Из гостиной был слышен звон бокалов, внизу скрипела мраморная крошка под колесами экипажей. Федор увидел, как кружатся большие, ночные бабочки вокруг газовых фонарей.
– Как мотылек, – понял он, – как мотылек тянется к огню, так же и я. Господи, мне ничего не страшно, только бы она мне не отказала...
– Мне нечего вам предложить..., – начал Федор. Мадам Гаспар согласилась: «Да».
– Врага надо бить его оружием, – вспомнила она смешливый, сухой голос бабушки.

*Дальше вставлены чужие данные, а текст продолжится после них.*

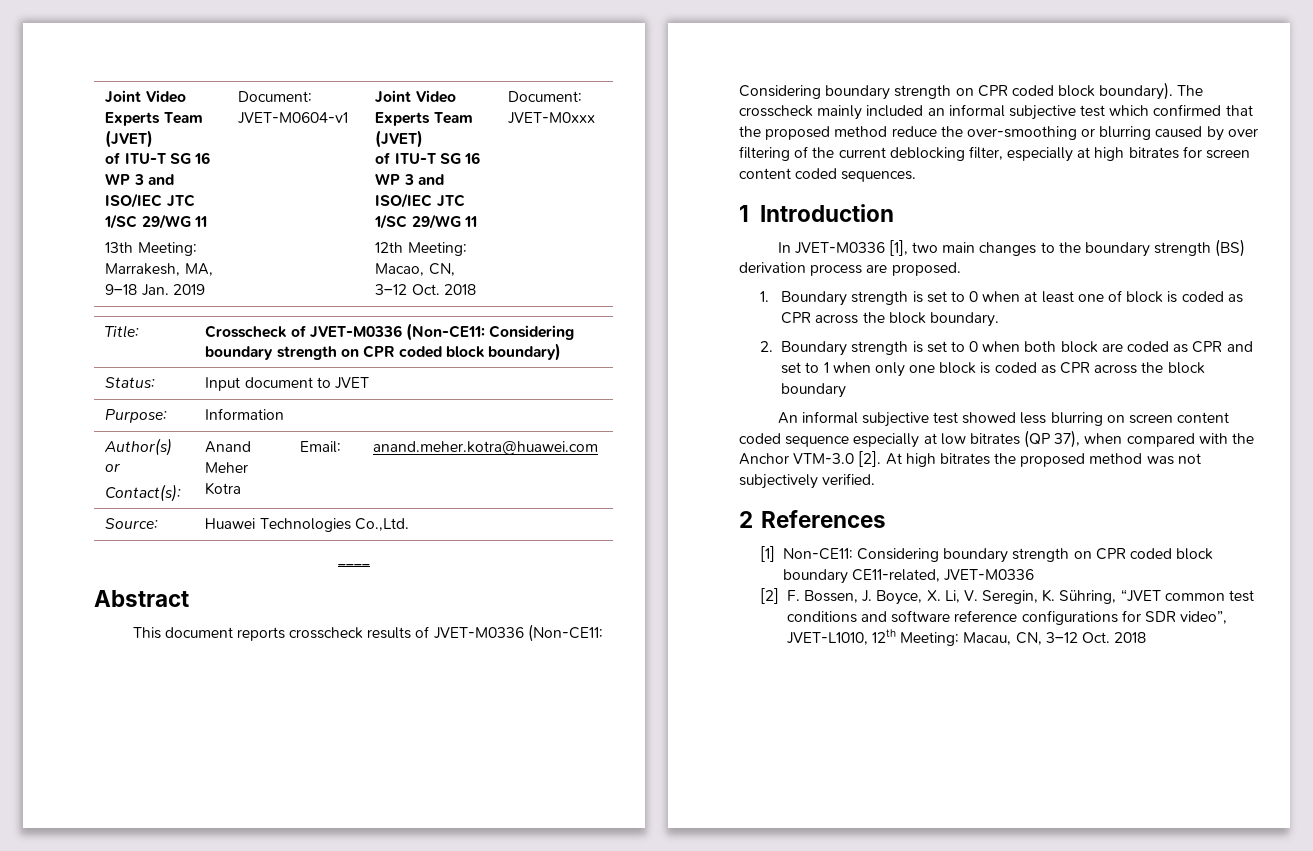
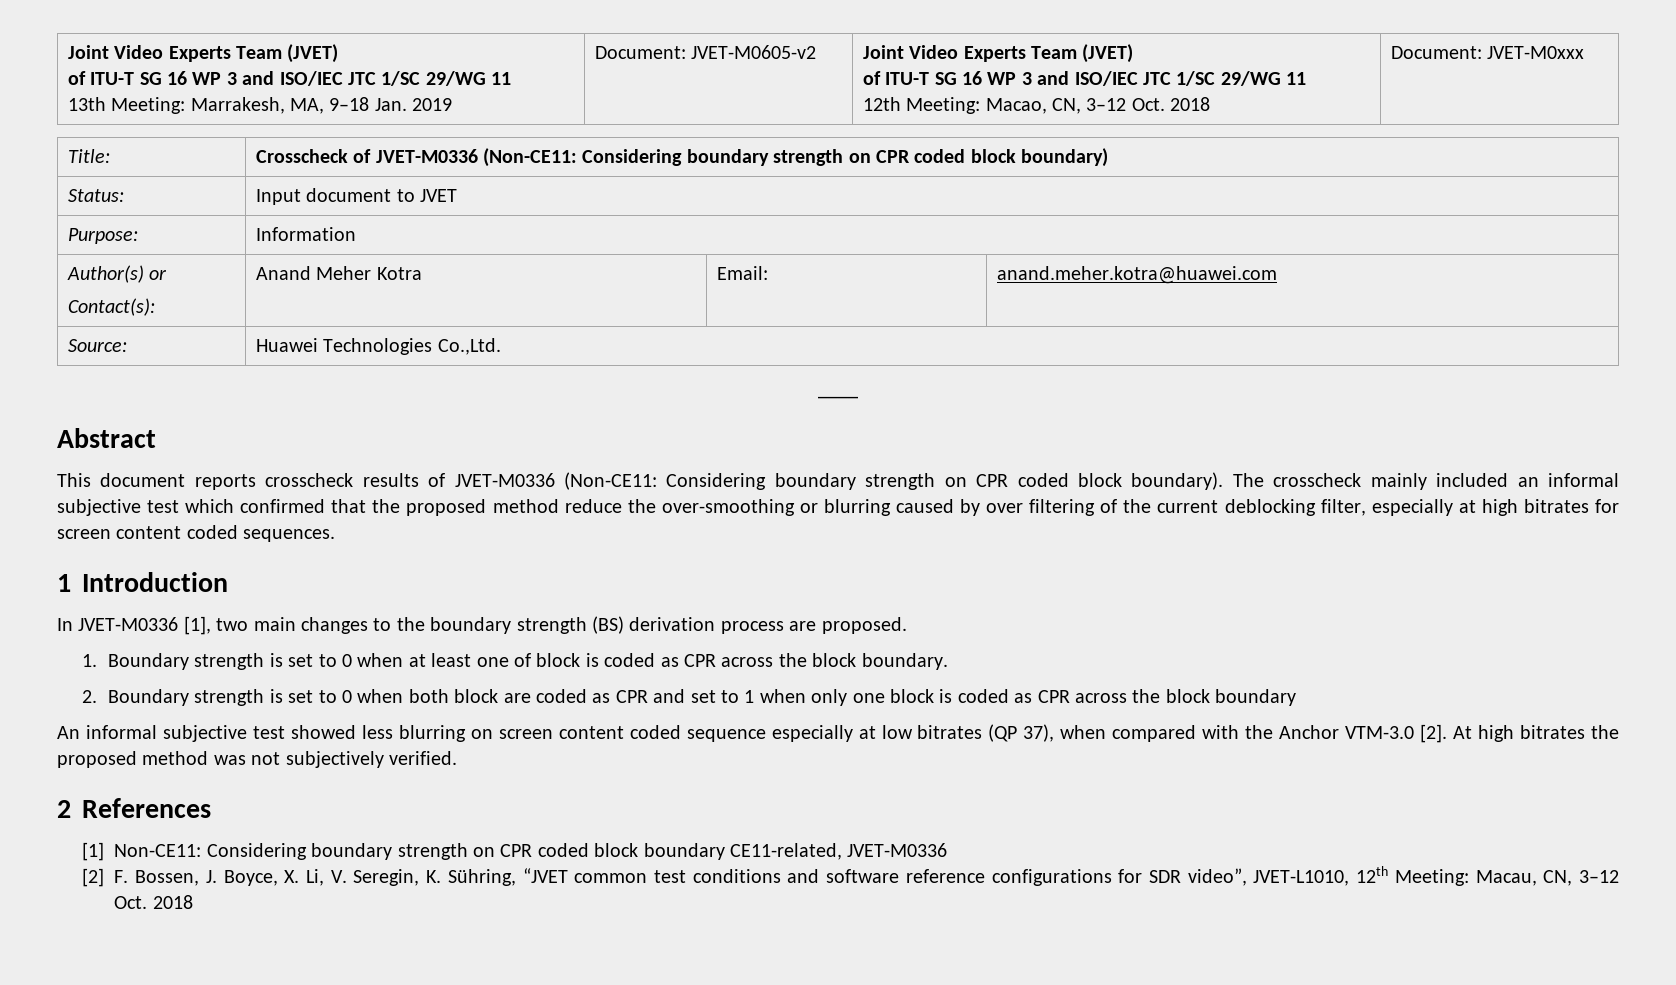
- Document: JVET-M0604-v1
+ Document: JVET-M0605-v2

– Все они, – женщина повела морщинистой рукой, – Робеспьер, другие..., они могли быть сильными только с теми, кто слабее них. Запомни, – Марта положила свою ладонь поверх пальцев правнучки, -учись притворяться слабой, учись вводить их в заблуждение. А потом, – она помолчала, – бей. Без промаха.
– Нечего, – повторила она и с удовольствием увидела, как покраснел герр Беккер.

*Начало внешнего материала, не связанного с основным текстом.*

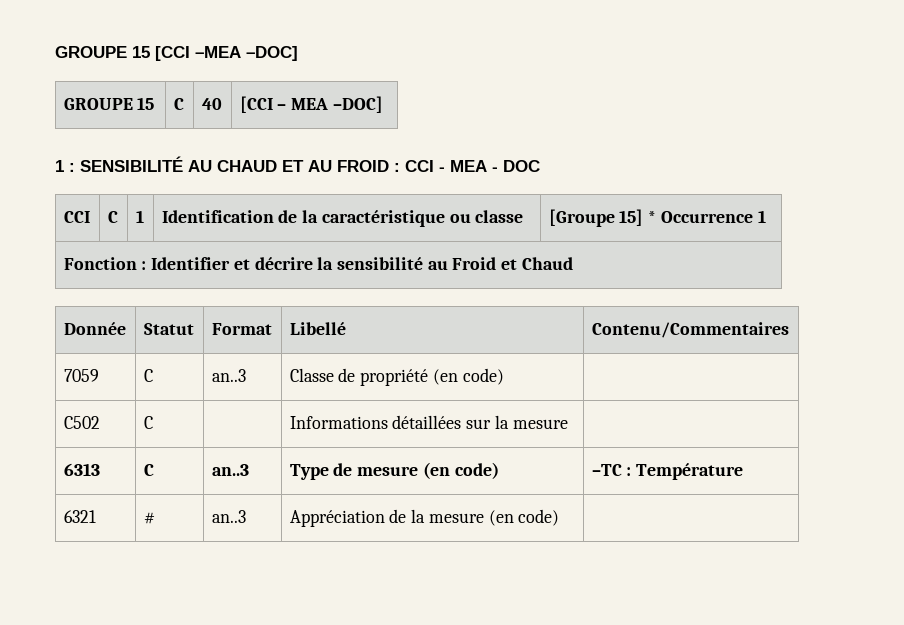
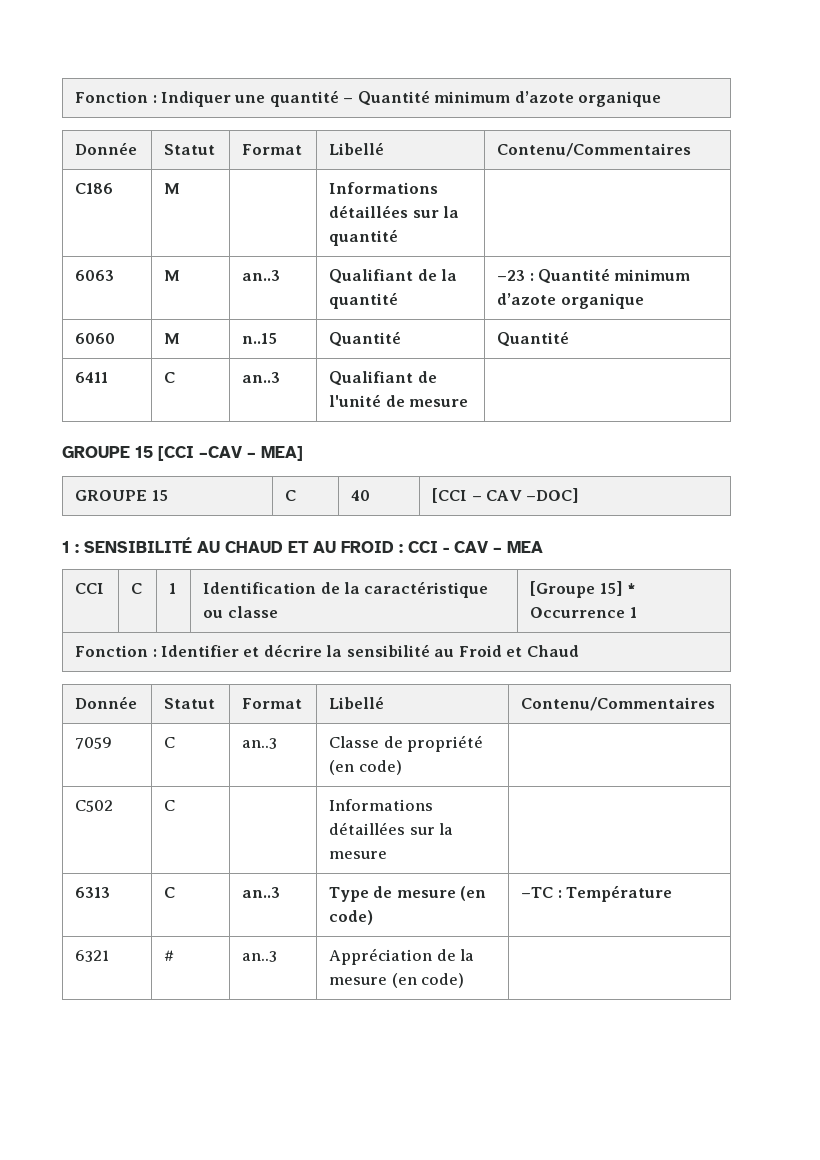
- GROUPE 15 [CCI –MEA –DOC]
+ Fonction : Indiquer une quantité – Quantité minimum d’azote organique
+ Donnée | Statut | Format | Libellé | Contenu/Commentaires
+ C186 | M | | Informations détaillées sur la quantité |
+ 6063 | M | an..3 | Qualifiant de la quantité | –23 : Quantité minimum d’azote organique
+ 6060 | M | n..15 | Quantité | Quantité
+ 6411 | C | an..3 | Qualifiant de l'unité de mesure |
+ GROUPE 15 [CCI –CAV – MEA]
- GROUPE 15 | C | 40 | [CCI – MEA –DOC]
+ GROUPE 15 | C | 40 | [CCI – CAV –DOC]
- 1 : SENSIBILITÉ AU CHAUD ET AU FROID : CCI - MEA - DOC
+ 1 : SENSIBILITÉ AU CHAUD ET AU FROID : CCI - CAV – MEA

– В любом случае, – Марта ткнула папиросой в серебряную пепельницу, – я, скорее всего, приму приглашение его высочества, – она кивнула на гостиную, – и проведу зиму на Лазурном берегу. Князь Карл снимет мне виллу. Здесь скоро станет прохладно, – Марта усмехнулась, – а я дитя тропиков, герр Беккер. Я привыкла видеть бесконечную гладь моря.
Он молчал, стиснув зубы, сжав руку в кулак.
– Я хотел, – наконец, заставил себе проговорить Федор, – хотел, мадам Гаспар, пригласить вас в Венецию, в Париж. Поверьте, – он, внезапно опустился на колени, – если бы вы мне только позволили..., дали надежду..., У меня есть деньги, я давно играю, и знаю, как...
Она наклонилась, положив ему ладонь на плечо, Федор ощутил запах жасмина, что, казалось, окутывал ее. Ее пальцы были крепкими и уверенными:
– Докажите, герр Беккер, – шепнула Марта, – что вы меня достойны. Научите меня играть, – губы женщины, мимолетно, скользнули по его виску, – станьте моим ментором.
В передней Федор подал ей бархатную накидку. Он еще никогда не был так счастлив.
– Нет, – поправил он себя, – когда она будет лежать в гондоле, рядом со мной..., Она говорила, что любит тепло. Господи, у нее будут любые меха, любые драгоценности. Я куплю ей все, что она захочет...
Он думал об этом, с наслаждением, приехав в казино. После нескольких партий лакей подал ему маленький конверт на серебряном подносе.
Федор, распечатал его: «Простите, у меня деловое свидание. Не займет и четверти часа. Поиграйте за меня, мадам Гаспар, – попросил он.
Марта проводила глазами его широкую спину в темном смокинге и за три хода закончила партию. Она поднялась, мужчины сразу встали: «Я вас покину, господа, ненадолго. Князь Карл, – Марта щелкнула пальцами, – закажите моэта».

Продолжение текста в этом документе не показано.